There’s an English man, Irish man and a Scotsman. They’re being chased by a Garda. They see this old warehouse so they run in. Inside there are 3 empty sacks on the floor. They each jump in a sack. In comes the copper and sees these three bundles on the floor. Goes up to the first one and kicks it. The Englishman shouts out, “Woof Woof”, and the copper thinking it’s just an old dog leaves it and kicks the second sack. The Scotsman yells out, “Me-ow me-ow”, he leaves this one as well thinking its just an old cat. He walks over to the last sack and kicks it, and the Irish man yells out.. “Potatoes Potatoes..!”


Two Englishmen, two Scotsmen, two Welshmen, and two Irishmen were stranded on a desert island. It wasn’t long before the Scotsmen started a Caledonian Club and were playing the bagpipes, tossing the caber and eating haggis. The two Welshmen started an Eisteddford and were soon competing against each other in a song and dance. The two Irishmen started a Ceilidh and downed a few pints of Guinness. The two Englishmen went to opposite ends of the island and would not speak to each other because they had never been properly introduced.

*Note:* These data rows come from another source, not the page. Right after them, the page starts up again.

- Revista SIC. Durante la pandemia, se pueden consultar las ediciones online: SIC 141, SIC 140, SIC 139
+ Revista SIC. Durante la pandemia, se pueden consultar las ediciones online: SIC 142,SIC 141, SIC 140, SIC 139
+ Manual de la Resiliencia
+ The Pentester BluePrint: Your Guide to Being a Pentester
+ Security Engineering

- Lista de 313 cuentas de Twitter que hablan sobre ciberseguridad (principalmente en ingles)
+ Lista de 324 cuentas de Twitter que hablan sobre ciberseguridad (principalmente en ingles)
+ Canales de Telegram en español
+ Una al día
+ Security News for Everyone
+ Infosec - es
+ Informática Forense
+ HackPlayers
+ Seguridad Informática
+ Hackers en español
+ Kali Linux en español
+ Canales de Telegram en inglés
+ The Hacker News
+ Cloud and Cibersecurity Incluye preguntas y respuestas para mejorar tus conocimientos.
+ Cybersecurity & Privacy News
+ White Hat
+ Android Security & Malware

An Englishman, Scotsman and an Irishman are all stranded on an island. They’ve been there for years, when one day the Englishman finds a lamp buried in the sand. He starts to polish it and out pops a genie. “Oh thank you master” says the genie, “I will grant you all one wish! ” The Englishman says…”Oh how I’d love to be at Lords sipping a Gin and Tonic, watching the cricket”  Big flash, cloud of smoke and he’s gone! The Scotsman says…”see you Jimmy,I wish I was at Hampden Park with a few mates watching the football”. Big flash , cloud of smoke and he’s gone! The Irishman says “Bejesus its gonna be awful lonely here without them, can you bring them back”????


An Englishman, an Irishman and a Scotsman went to a party. The Englishman took six bottles of beer.
The Irishman took six crates of Guinness. The Scotsman took six friends.

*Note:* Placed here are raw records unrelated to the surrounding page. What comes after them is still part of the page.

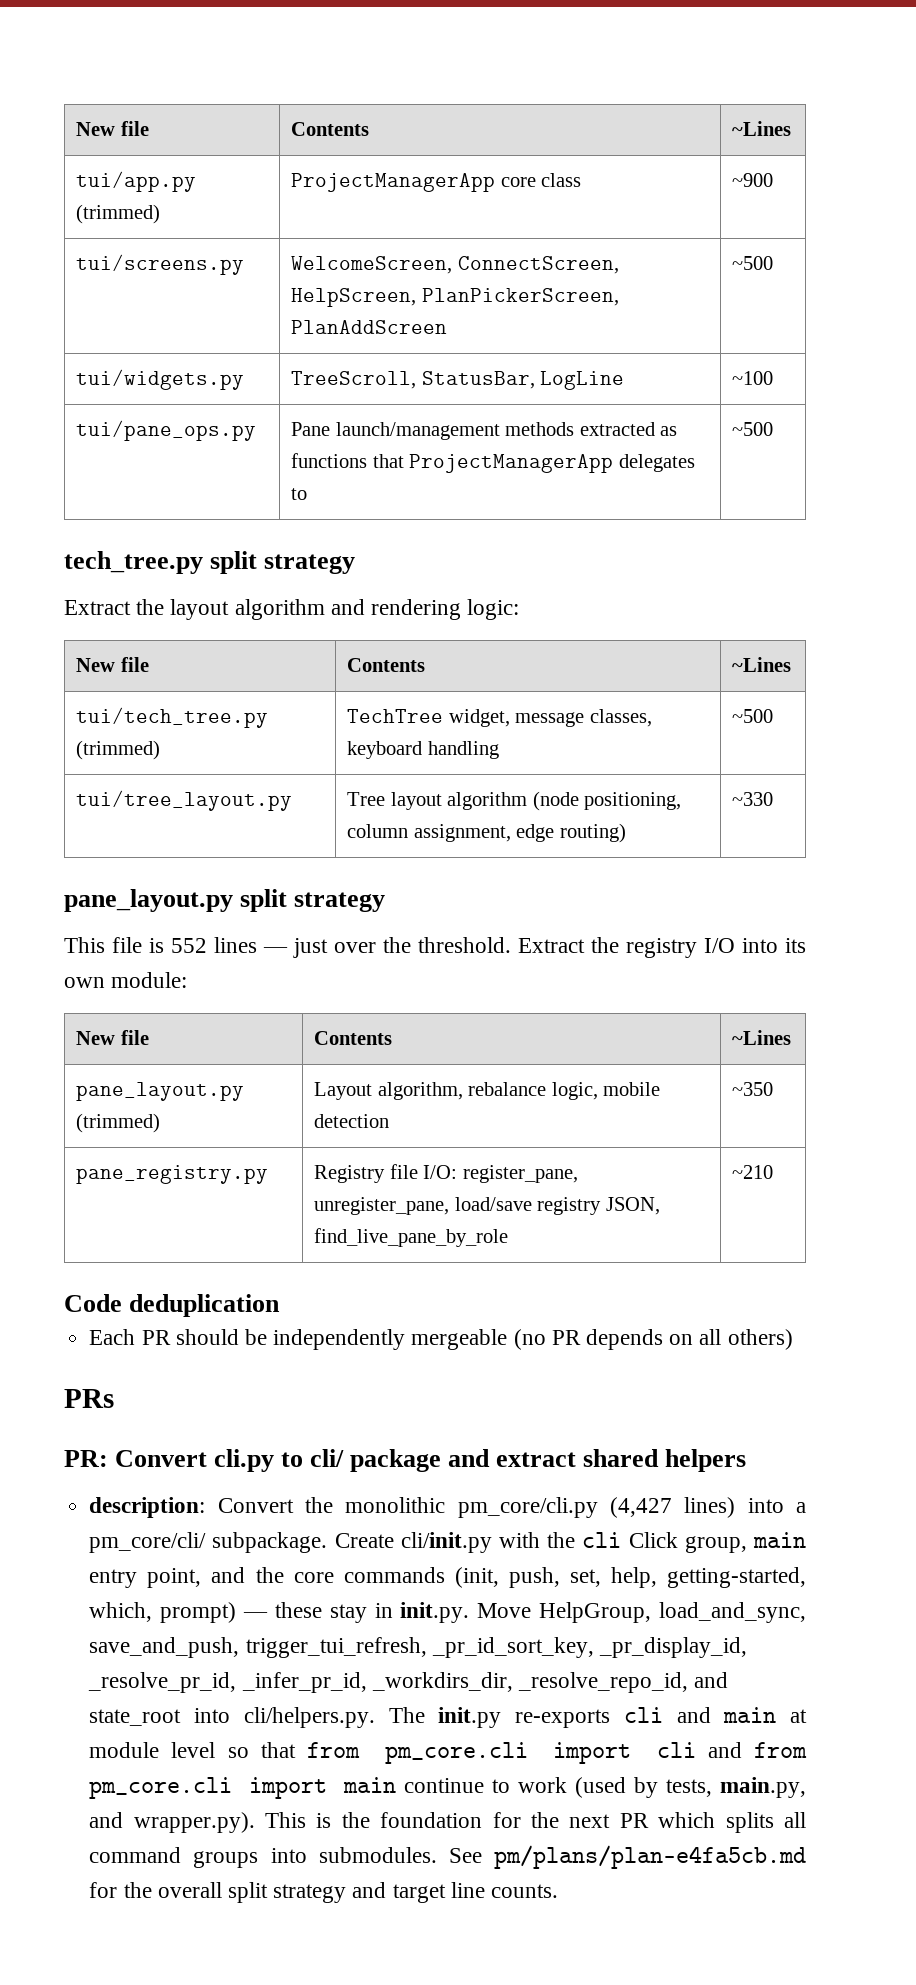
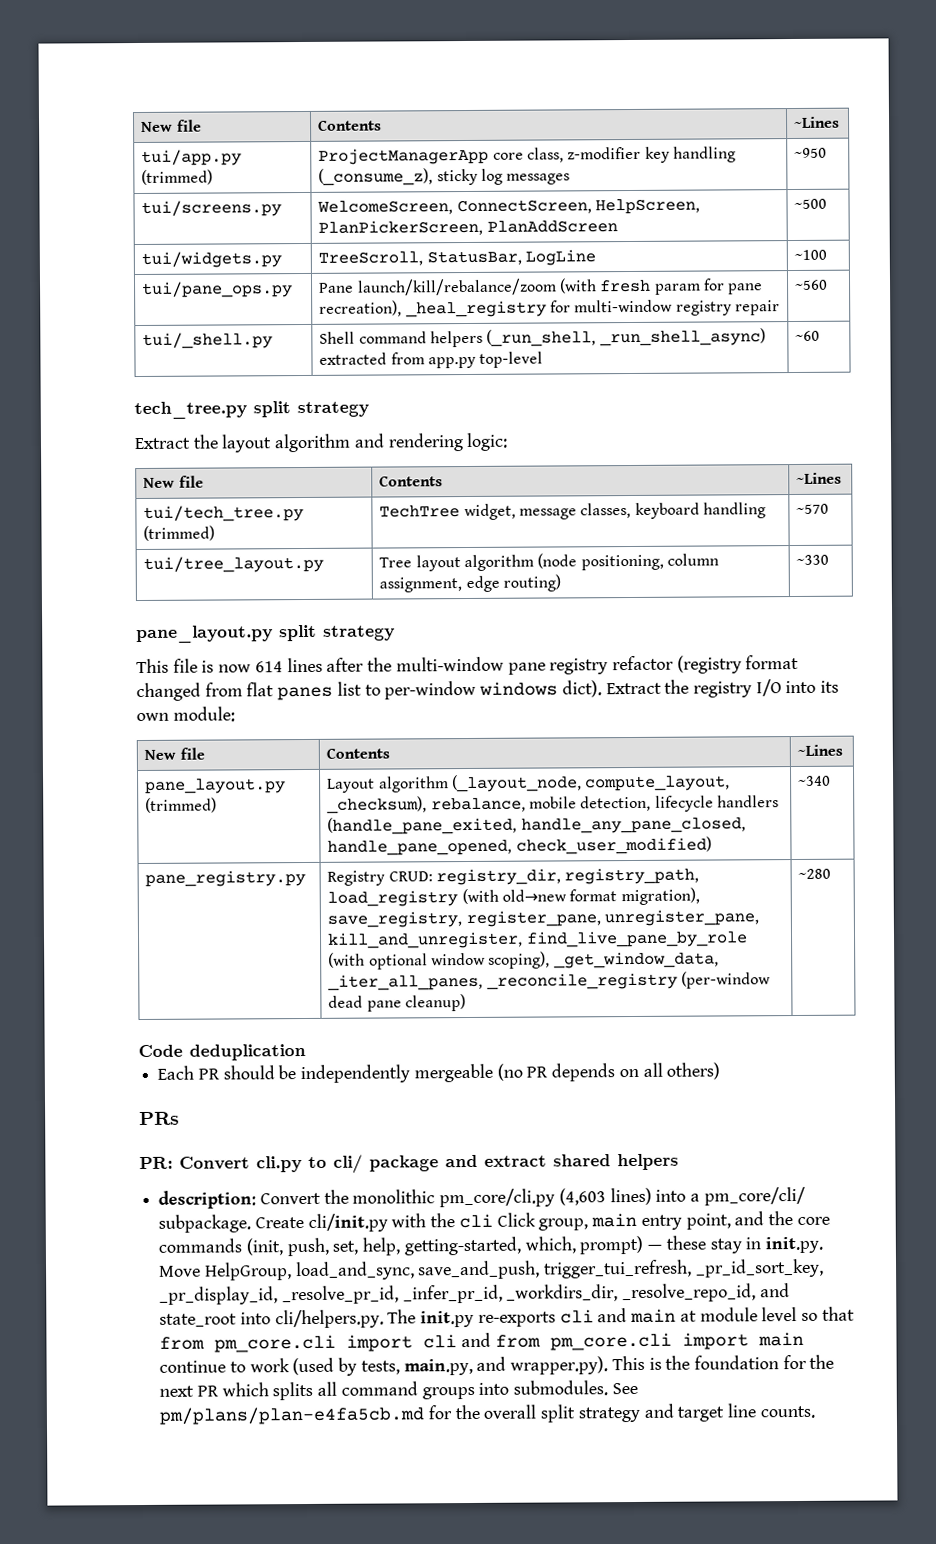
- tui/app.py (trimmed) | ProjectManagerApp core class | ~900
+ tui/app.py (trimmed) | ProjectManagerApp core class, z-modifier key handling (_consume_z), sticky log messages | ~950
- tui/pane_ops.py | Pane launch/management methods extracted as functions that ProjectManagerApp delegates to | ~500
+ tui/pane_ops.py | Pane launch/kill/rebalance/zoom (with fresh param for pane recreation), _heal_registry for multi-window registry repair | ~560
+ tui/_shell.py | Shell command helpers (_run_shell, _run_shell_async) extracted from app.py top-level | ~60
- tui/tech_tree.py (trimmed) | TechTree widget, message classes, keyboard handling | ~500
+ tui/tech_tree.py (trimmed) | TechTree widget, message classes, keyboard handling | ~570
- This file is 552 lines — just over the threshold.
+ This file is now 614 lines after the multi-window pane registry refactor (registry format changed from flat panes list to per-window windows dict).
- pane_layout.py (trimmed) | Layout algorithm, rebalance logic, mobile detection | ~350
- pane_registry.py | Registry file I/O: register_pane, unregister_pane, load/save registry JSON, find_live_pane_by_role | ~210
+ pane_layout.py (trimmed) | Layout algorithm (_layout_node, compute_layout, _checksum), rebalance, mobile detection, lifecycle handlers (handle_pane_exited, handle_any_pane_closed, handle_pane_opened, check_user_modified) | ~340
+ pane_registry.py | Registry CRUD: registry_dir, registry_path, load_registry (with old→new format migration), save_registry, register_pane, unregister_pane, kill_and_unregister, find_live_pane_by_role (with optional window scoping), _get_window_data, _iter_all_panes, _reconcile_registry (per-window dead pane cleanup) | ~280
- description: Convert the monolithic pm_core/cli.py (4,427 lines) into a pm_core/cli/ subpackage.
+ description: Convert the monolithic pm_core/cli.py (4,603 lines) into a pm_core/cli/ subpackage.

An Englishman, Irishman and a Scotsman were all stranded in a desert and somehow manage to find a deer. They all wanted their fair share so the Englishman said “We’ll sort it out by who you support”. The Englishman said “I support Liverpool so I’ll have the Liver”. Then the Scotsman said “I support Hearts so I’ll have the heart”. The Irishman said “I support Arsenal but I’m not that hungry!”

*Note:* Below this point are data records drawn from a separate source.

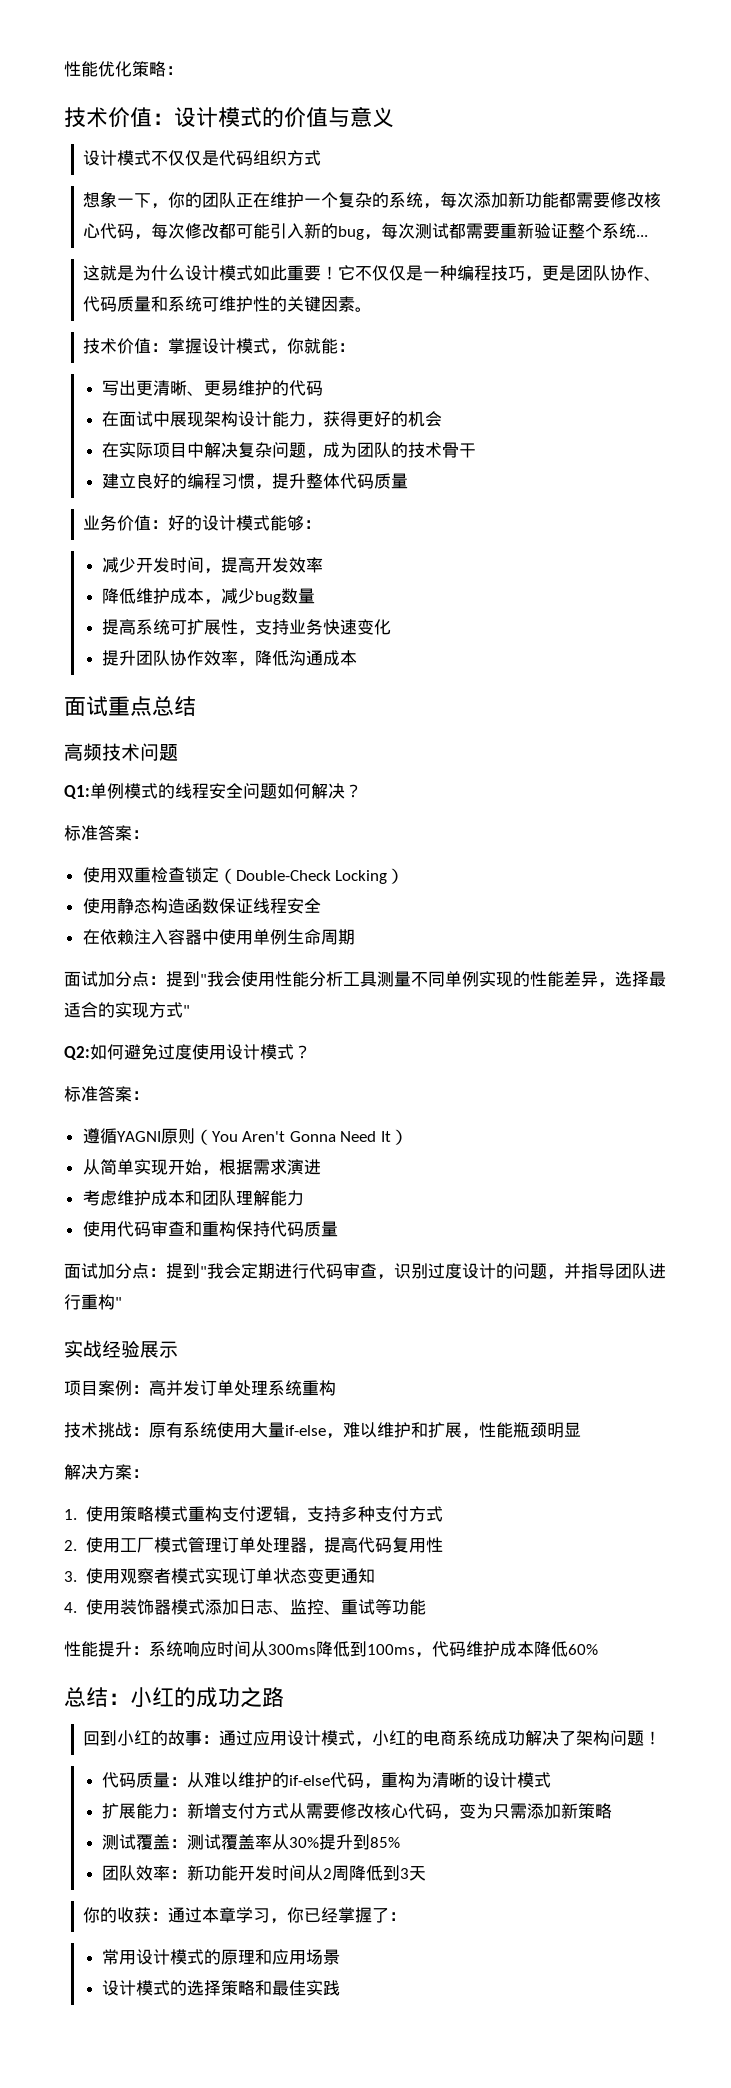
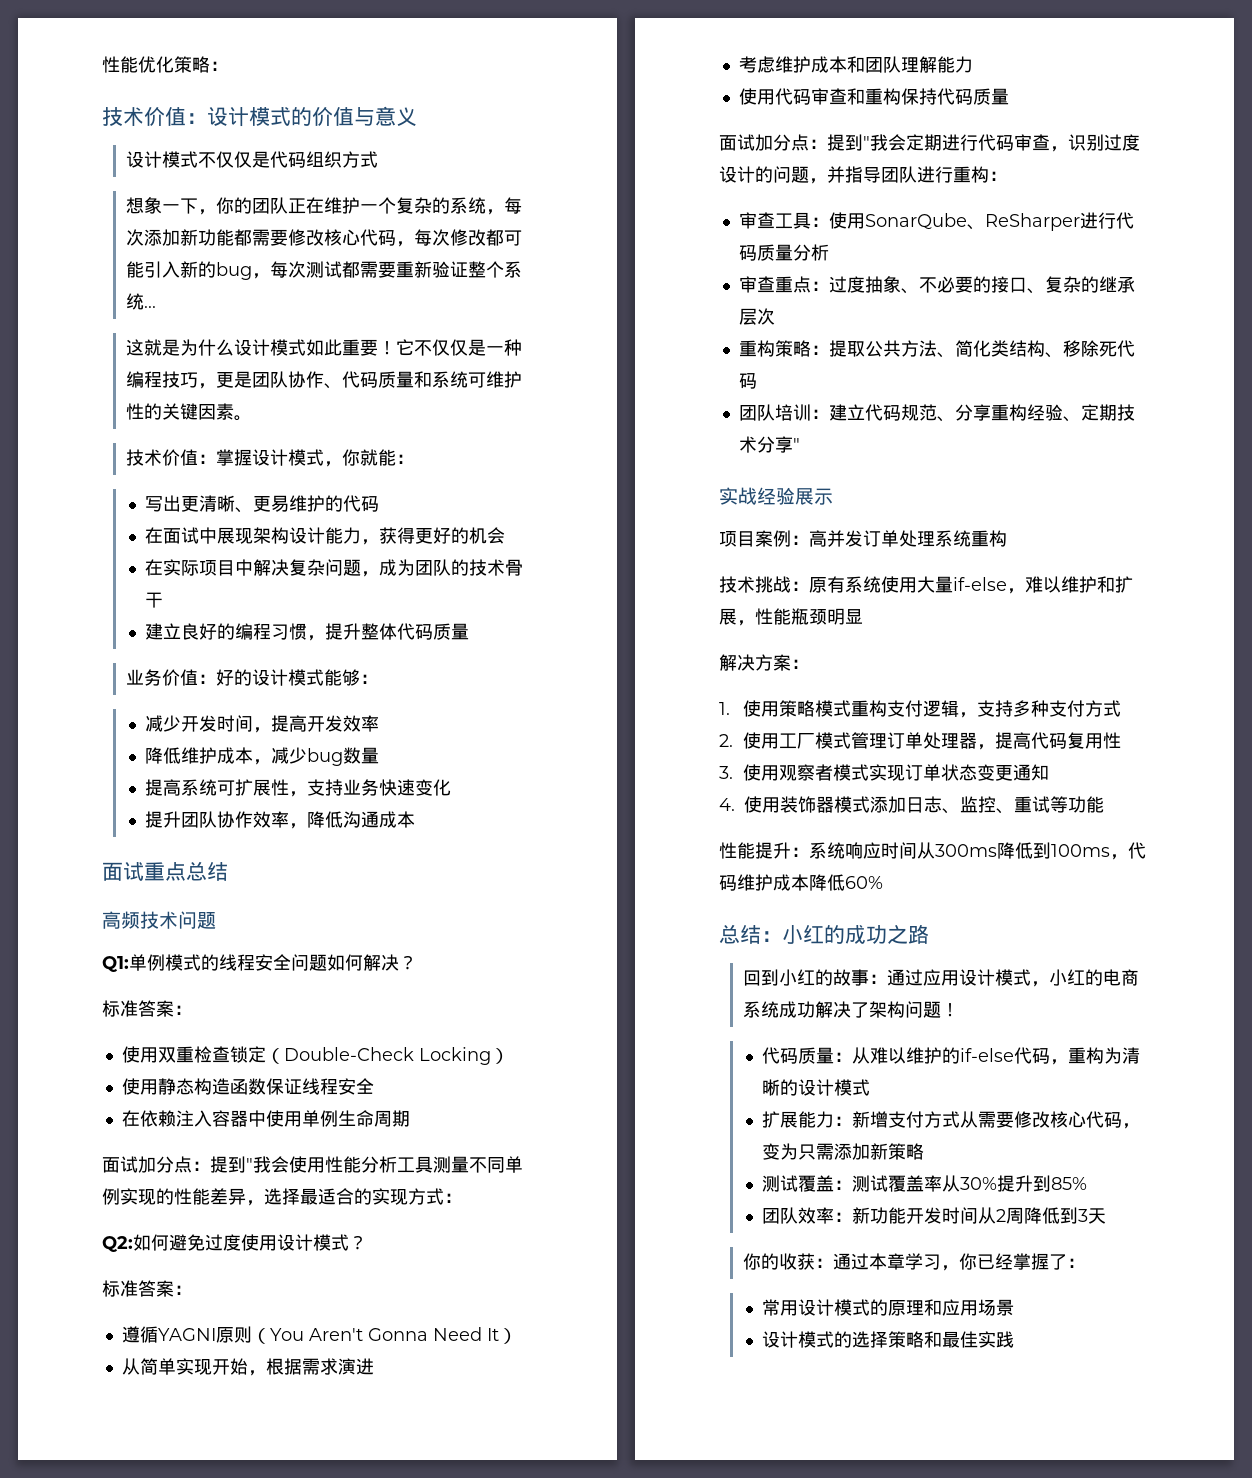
- 面试加分点：提到"我会使用性能分析工具测量不同单例实现的性能差异，选择最适合的实现方式"
+ 面试加分点：提到"我会使用性能分析工具测量不同单例实现的性能差异，选择最适合的实现方式：
- 面试加分点：提到"我会定期进行代码审查，识别过度设计的问题，并指导团队进行重构"
+ 面试加分点：提到"我会定期进行代码审查，识别过度设计的问题，并指导团队进行重构：
+ 审查工具：使用SonarQube、ReSharper进行代码质量分析
+ 审查重点：过度抽象、不必要的接口、复杂的继承层次
+ 重构策略：提取公共方法、简化类结构、移除死代码
+ 团队培训：建立代码规范、分享重构经验、定期技术分享"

An Englishman, an Irishman and a Scotsman were caught by partisans of a downtrodden Arab sheik, who decided that they must be shot. The three remembered that the partisans were scared to death of natural disasters, and that it might be possible to escape. The Englishman was taken out to be shot, and suddenly looked to the left and yelled, “Flood!” There was instant chaos and the Englishman escaped. When order hand been restored, the Scotsman was taken out to be shot. He suddenly looked to the right and yelled, “Sandstorm!” Again there was chaos, and the Scotsman escaped. Then the Irishman was taken out. He looked straight ahead at the troops and yelled, “Fire!”. And they did…


A Scottish man, an Englishman and an Irishman were sitting in a pub discussing the best pubs around. The Englishman says, ”There’s a pub in the West Midlands where the landlord buys you a drink for every one that you buy.” The Scot is not impressed and says, ”That’s nothing! In the Highlands every time you buy a drink the landlord buys you five.” At this point the Englishman is fairly impressed. The Irishman, totally unimpressed, says ”That’s nothing. In Dublin there’s this pub where the landlord buys your drinks all night, and then when the bar shuts he takes you into a room and makes love to you.” The Scot and Englishman are well impressed and ask if the Irishman goes there a lot. He replies ”No, but my sister told me about it.”